Reste que jusqu’à ce mois de décembre, le contrôle des flux laser, l’homogénéité nécessaire pour contracter la bille, les conditions d’injection et les autres paramètres nécessaires n’avaient pu mener qu’à un gain de 0,7 en août 2021. Il s’agissait déjà d’un record, mais cette fois, le rendement est positif (1,5), c’est le « breakeven ». Du jamais mesuré, en pratique.
Un long, long chemin
Attention cependant à ne pas trop extrapoler autour de ce résultat de recherche. En effet, la révolution énergétique et électrique liée à la fusion n’est pas pour demain. Ni pour la prochaine décennie, malgré ce « breakeven ».
Il y a d’abord le défi de la production. Pour disposer d’un réacteur fonctionnel, il faudra des rendements globaux (c’est-à-dire avec les lasers et l’ensemble de l’installation) de l’ordre de la centaine. Il faudra également que ce ratio puisse être conservé et répété de façon stable sur de grandes durées, ce qui représente un challenge technique titanesque. L’installation laser américaine, qui utilise le même dispositif global que celui utilisé par les militaires américains pour simuler et tester les réactions des armes nucléaires américaines (la France utilise un dispositif équivalent avec le laser mégajoule), va probablement obtenir sa propre installation à moyen terme.
Enfin, et ce n’est pas vraiment un détail, il faudra que ce soit économiquement viable. Le programme de confinement inertiel se voit doté d’une hausse importante de budget de 624 millions de dollars pour l’année à venir. Pourtant, les scientifiques du projet n’imaginent pas un dispositif fonctionnel en service sur le réseau américain avec cette méthode avant une trentaine d’années.

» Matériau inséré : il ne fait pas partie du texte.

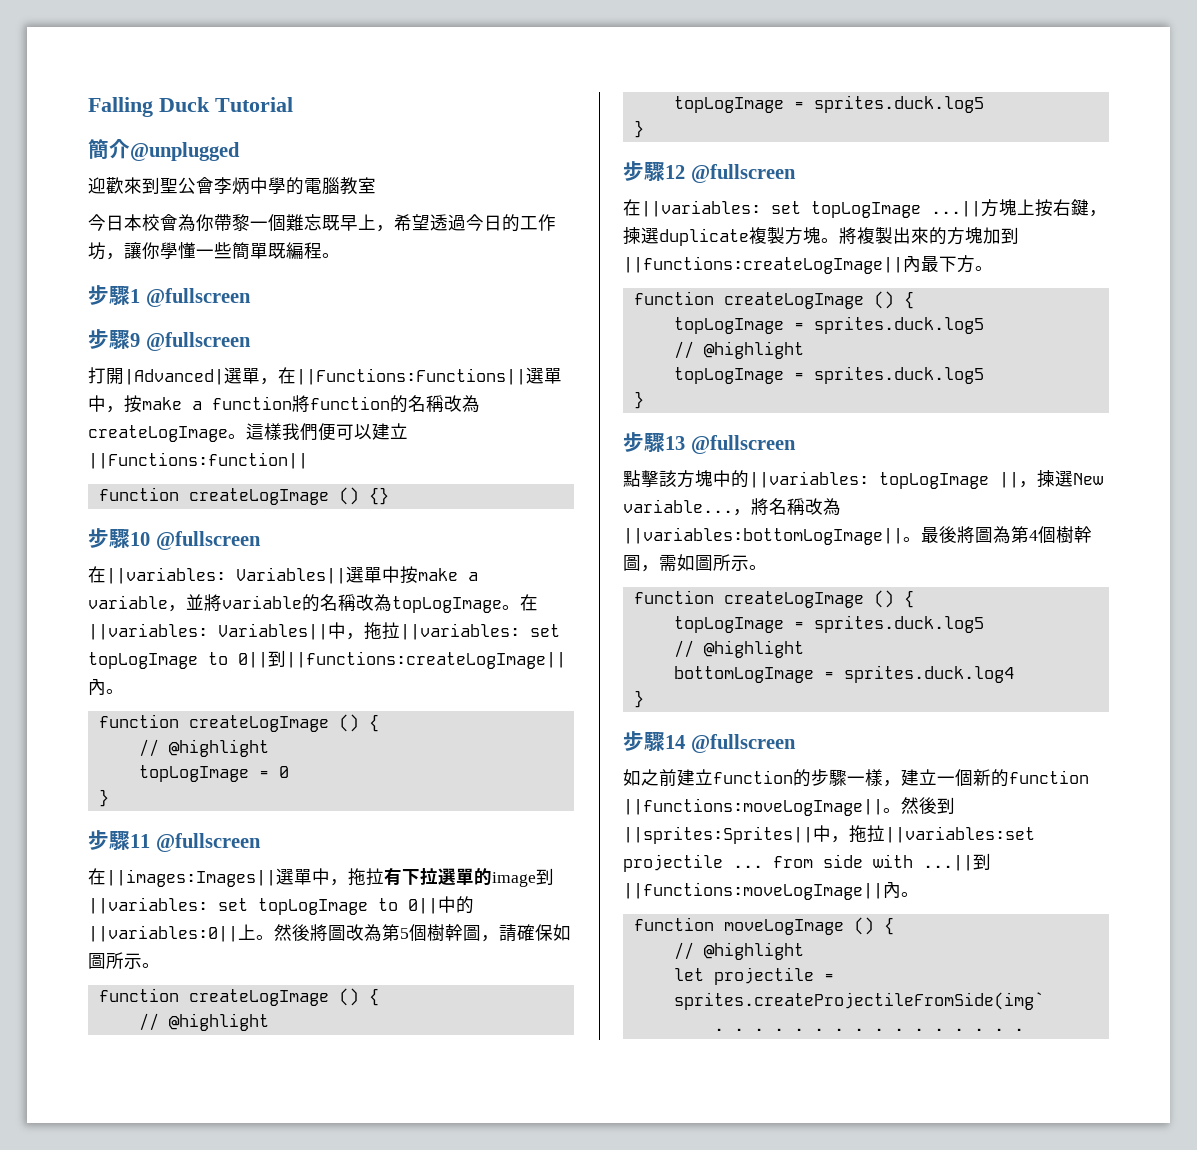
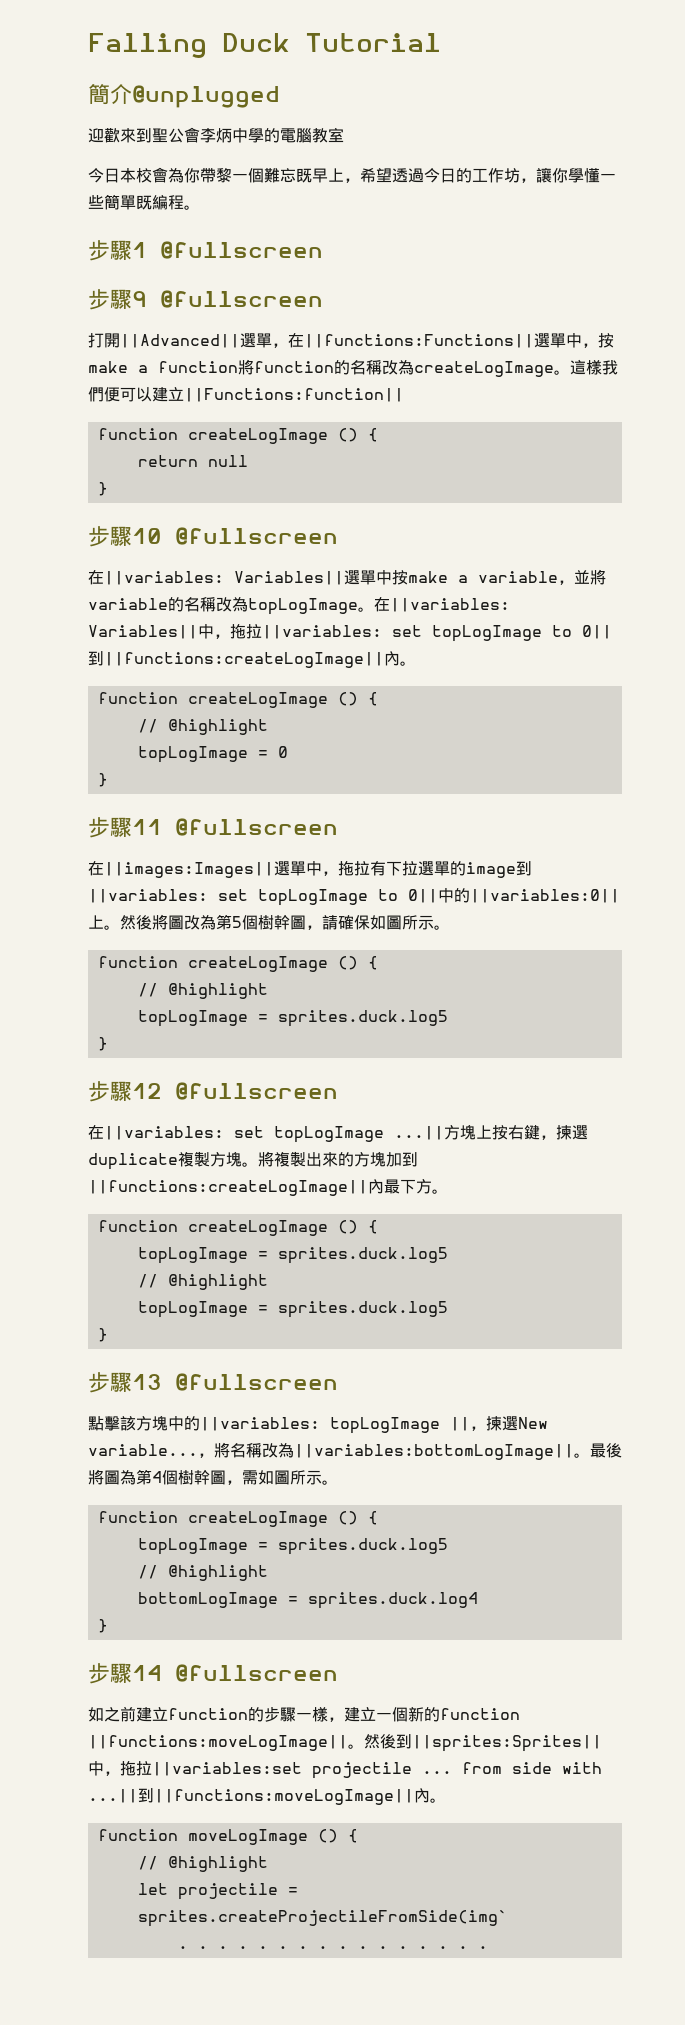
[124,369,224,385] |Advanced| -> [120,334,240,348] ||Advanced||
[296,368,526,385] ||Functions:Functions|| -> [304,334,534,348] ||functions:Functions||
[368,487,389,505] {} -> [367,428,378,442] [137,455,248,467] [97,482,108,496] { // return null // }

Pour terminer, il faut souligner que ce résultat, s’il représente effectivement une percée technologique d’ampleur et une démonstration qui met en valeur des décennies de préparation, n’invalide pas les autres méthodes. ITER, dont la construction du gigantesque tokamak en France rencontre de grosses difficultés, utilise des conditions très différentes de celles de l’expérience américaine, mais est toujours pertinent aujourd’hui et demain. Comme l’a souligné la secrétaire à l’Énergie lors de son allocution ce mardi, le « breakeven » va nourrir les autres expériences et les équipes scientifiques autour du monde. C’est une piste excitante et prometteuse.